Google is much better at being able to determine the difference between real editorial citations and low quality, spammy, bought, or artificial links.
When determining link reputation Google (and other engines) may look at
- link age
- rate of link acquisition
- anchor text diversity
- deep link ratio
- link source quality (based on who links to them and who else they link at)
- weather links are editorial citations in real content (or if they are on spammy pages or near other obviously non-editorial links)
- does anybody actually click on the link?
It is generally believed that .edu and .gov links are trusted highly in Google because they are generally harder to influence than the average .com link, but keep in mind that there are some junky .edu links too (I have seen stuff like .edu casino link exchange directories). While the TrustRank research paper had some names from Yahoo! on it, I think it is worth reading the TrustRank research paper (PDF) and the link spam mass estimation paper (PDF), or at least my condensed version of them here and here understand how Google is looking at links.
When getting links for Google it is best to look in virgin lands that have not been combed over heavily by other SEOs. Either get real editorial citations or get citations from quality sites that have not yet been abused by others. Google may strip the ability to pass link authority (even from quality sites) if those sites are known obvious link sellers or other types of link manipulators. Make sure you mix up your anchor text and get some links with semantically related text.
Google likely collects usage data via Google search, Google Analytics, Google AdWords, Google AdSense, Google news, Google accounts, Google notebook, Google calendar, Google talk, Google's feed reader, Google search history annotations, and Gmail. They also created a Firefox browser bookmark synch tool, an anti-phishing tool which is built into Firefox and have relationships with the Opera (another web browser company). Most likely they can lay some of this data over the top of the link graph to record a corroborating source of the legitimacy of the linkage data. Other search engines may also look at usage data.
Page vs Site
Sites need to earn a certain amount of trust before they can rank for competitive search queries in Google. If you put up a new page on a new site and expect it to rank right away for competitive terms you are probably going to be disappointed.
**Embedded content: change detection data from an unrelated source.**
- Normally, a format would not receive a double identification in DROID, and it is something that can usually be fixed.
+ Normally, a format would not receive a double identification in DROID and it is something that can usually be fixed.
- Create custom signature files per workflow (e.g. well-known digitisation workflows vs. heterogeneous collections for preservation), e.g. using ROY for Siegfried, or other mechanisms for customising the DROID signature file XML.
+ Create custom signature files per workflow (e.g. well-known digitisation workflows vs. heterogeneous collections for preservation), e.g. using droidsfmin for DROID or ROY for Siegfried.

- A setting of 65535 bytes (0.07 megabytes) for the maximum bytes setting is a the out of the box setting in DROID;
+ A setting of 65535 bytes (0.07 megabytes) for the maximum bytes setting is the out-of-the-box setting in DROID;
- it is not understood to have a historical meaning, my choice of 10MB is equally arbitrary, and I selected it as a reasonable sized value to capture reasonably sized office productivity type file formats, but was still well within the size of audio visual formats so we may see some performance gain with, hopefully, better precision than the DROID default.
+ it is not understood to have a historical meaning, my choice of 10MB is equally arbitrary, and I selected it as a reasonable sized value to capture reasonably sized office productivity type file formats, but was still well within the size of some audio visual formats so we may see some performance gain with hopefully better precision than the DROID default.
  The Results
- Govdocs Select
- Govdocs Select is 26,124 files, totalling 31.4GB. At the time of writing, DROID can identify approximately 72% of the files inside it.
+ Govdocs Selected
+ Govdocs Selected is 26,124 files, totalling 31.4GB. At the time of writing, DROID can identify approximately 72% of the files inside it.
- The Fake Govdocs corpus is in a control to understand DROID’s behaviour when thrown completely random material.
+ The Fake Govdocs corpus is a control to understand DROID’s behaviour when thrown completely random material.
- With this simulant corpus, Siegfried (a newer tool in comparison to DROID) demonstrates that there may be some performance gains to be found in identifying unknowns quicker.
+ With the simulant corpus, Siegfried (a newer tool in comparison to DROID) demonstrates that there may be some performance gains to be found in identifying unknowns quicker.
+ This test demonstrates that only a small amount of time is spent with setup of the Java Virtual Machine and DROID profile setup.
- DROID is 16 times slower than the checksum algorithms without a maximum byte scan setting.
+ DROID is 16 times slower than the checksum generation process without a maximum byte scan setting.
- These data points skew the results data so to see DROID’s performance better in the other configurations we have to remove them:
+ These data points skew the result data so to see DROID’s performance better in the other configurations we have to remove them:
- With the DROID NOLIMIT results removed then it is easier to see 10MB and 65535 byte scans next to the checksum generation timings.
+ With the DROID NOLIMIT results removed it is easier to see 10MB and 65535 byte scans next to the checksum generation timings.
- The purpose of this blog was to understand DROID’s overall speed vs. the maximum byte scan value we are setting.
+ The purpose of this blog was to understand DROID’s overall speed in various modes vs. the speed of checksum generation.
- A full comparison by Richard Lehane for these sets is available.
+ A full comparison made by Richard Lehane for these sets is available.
If you put that exact same content on an old trusted domain and link to it from another page on that domain it can leverage the domain trust to quickly rank and bypass the concept many people call the Google Sandbox.
Many people have been exploiting this algorithmic hole by throwing up spammy subdomains on free hosting sites or other authoritative sites that allow users to sign up for a cheap or free publishing account. This is polluting Google's SERPs pretty bad, so they are going to have to make some major changes on this front pretty soon.
Site Age
Google filed a patent about information retrieval based on historical data which stated many of the things they may look for when determining how much to trust a site. Many of the things I mentioned in the link section above are relevant to the site age related trust (ie: to be well trusted due to site age you need to have at least some link trust score and some age score).
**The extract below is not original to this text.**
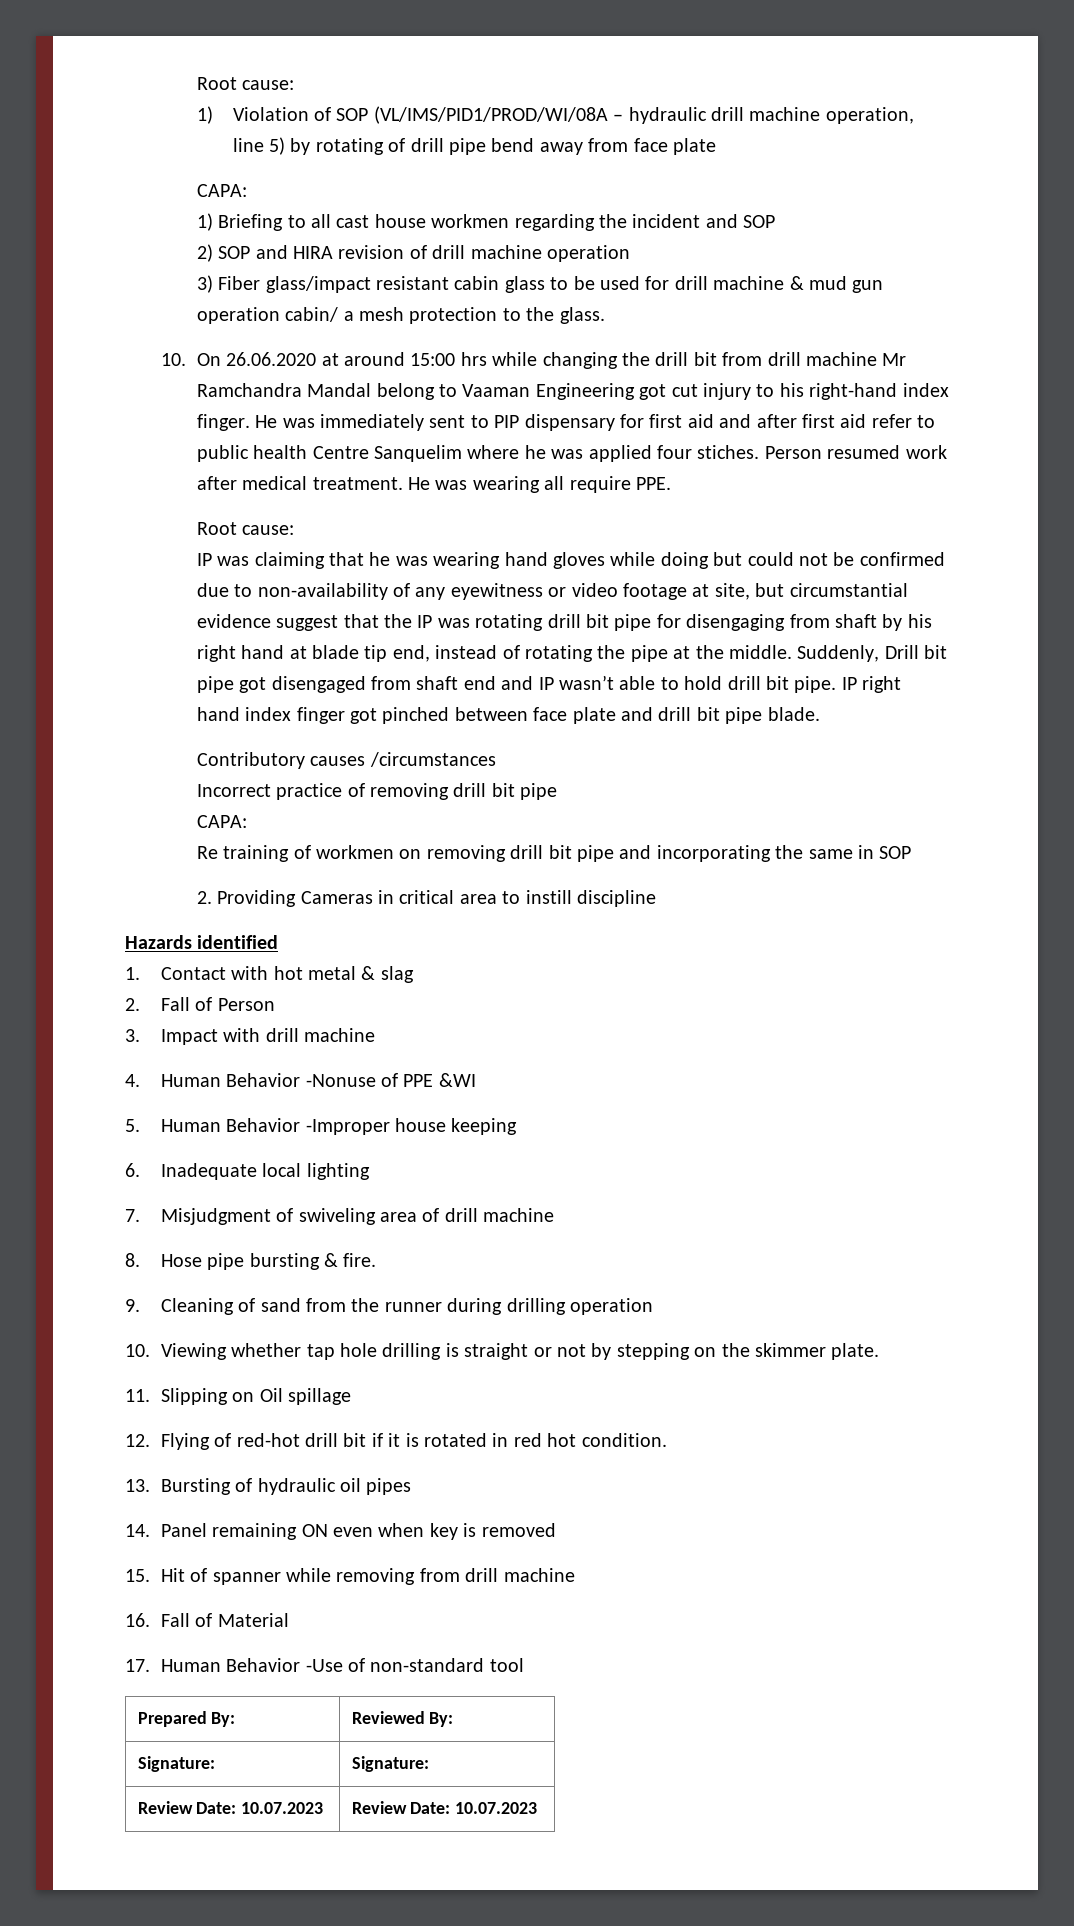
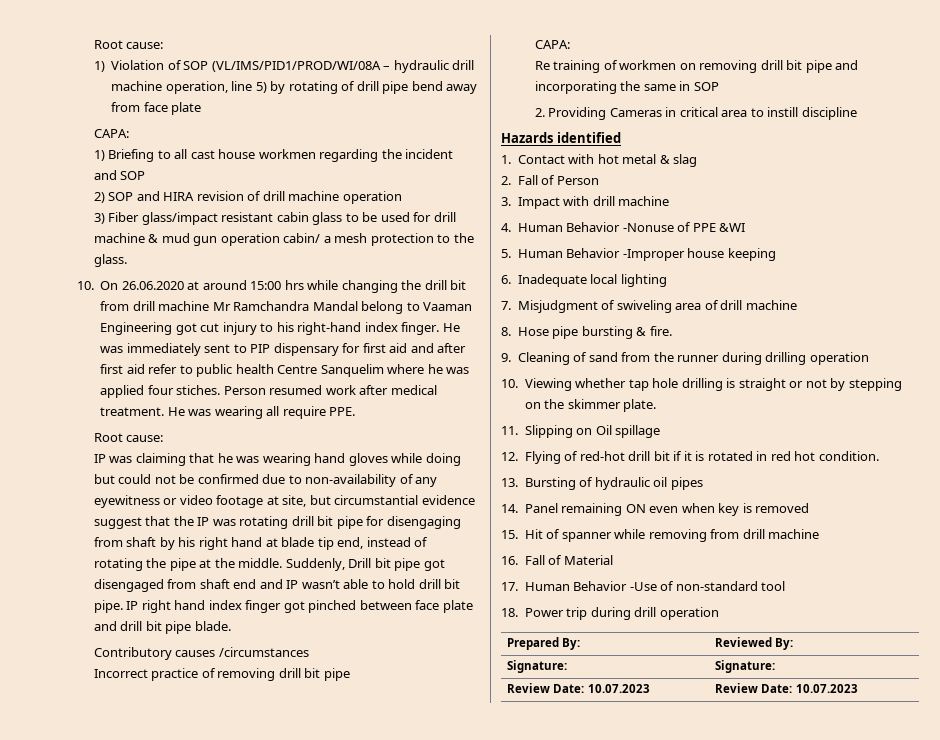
+ 18. Power trip during drill operation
I have seen some old sites with exclusively low quality links rank well in Google based primarily on their site age, but if a site is old AND has powerful links it can go a long way to helping you rank just about any page you write (so long as you write it fairly naturally).
Older trusted sites may also be given a pass on many things that would cause newer lesser trusted sites to be demoted or de-indexed.
The Google Sandbox is a concept many SEOs mention frequently. The idea of the 'box is that new sites that should be relevant struggle to rank for some queries they would be expected to rank for. While some people have debunked the existence of the sandbox as garbage, Google's Matt Cutts said in an interview that they did not intentionally create the sandbox effect, but that it was created as a side effect of their algorithms:
"I think a lot of what's perceived as the sandbox is artefacts where, in our indexing, some data may take longer to be computed than other data."
You can listen to the full Matt Cutts audio interviewshere and here.
Paid Search
Google AdWords factors in max bid price and clickthrough rate into their ad algorithm. In addition they automate reviewing landing page quality to use that as another factor in their ad relevancy algorithm to reduce the amount of arbitrage and other noisy signals in the AdWords program.
The Google AdSense program is an extension of Google AdWords which offers a vast ad network across many content websites that distribute contextually relevant Google ads. These ads are sold on a cost per click or flat rate CPM basis.
Editorial
Google is known to be far more aggressive with their filters and algorithms than the other search engines are. They are known to throw the baby out with the bath water quite often. They flat out despise relevancy manipulation, and have shown they are willing to trade some short term relevancy if it guides people along toward making higher quality content.
Short term if your site is filtered out of the results during an update it may be worth looking into common footprints of sites that were hurt in that update, but it is probably not worth changing your site structure and content format over one update if you are creating true value add content that is aimed at your customer base. Sometimes Google goes too far with their filters and then adjusts them back.
Google published their official webmaster guidelines and their thoughts on SEO. Matt Cutts is also known to publish SEO tips on his personal blog. Keep in mind that Matt's job as Google's search quality leader may bias his perspective a bit.
A site by the name of Search Bistro uncovered a couple internal Google documents which have been used to teach remote quality raters what to look for when evaluating search quality since at least 2003
- Google Spam Recognition Guide for Raters (doc) - discusses the types of sites Google considers spam. Generally sites which do not add any direct value to the search or commerce experience.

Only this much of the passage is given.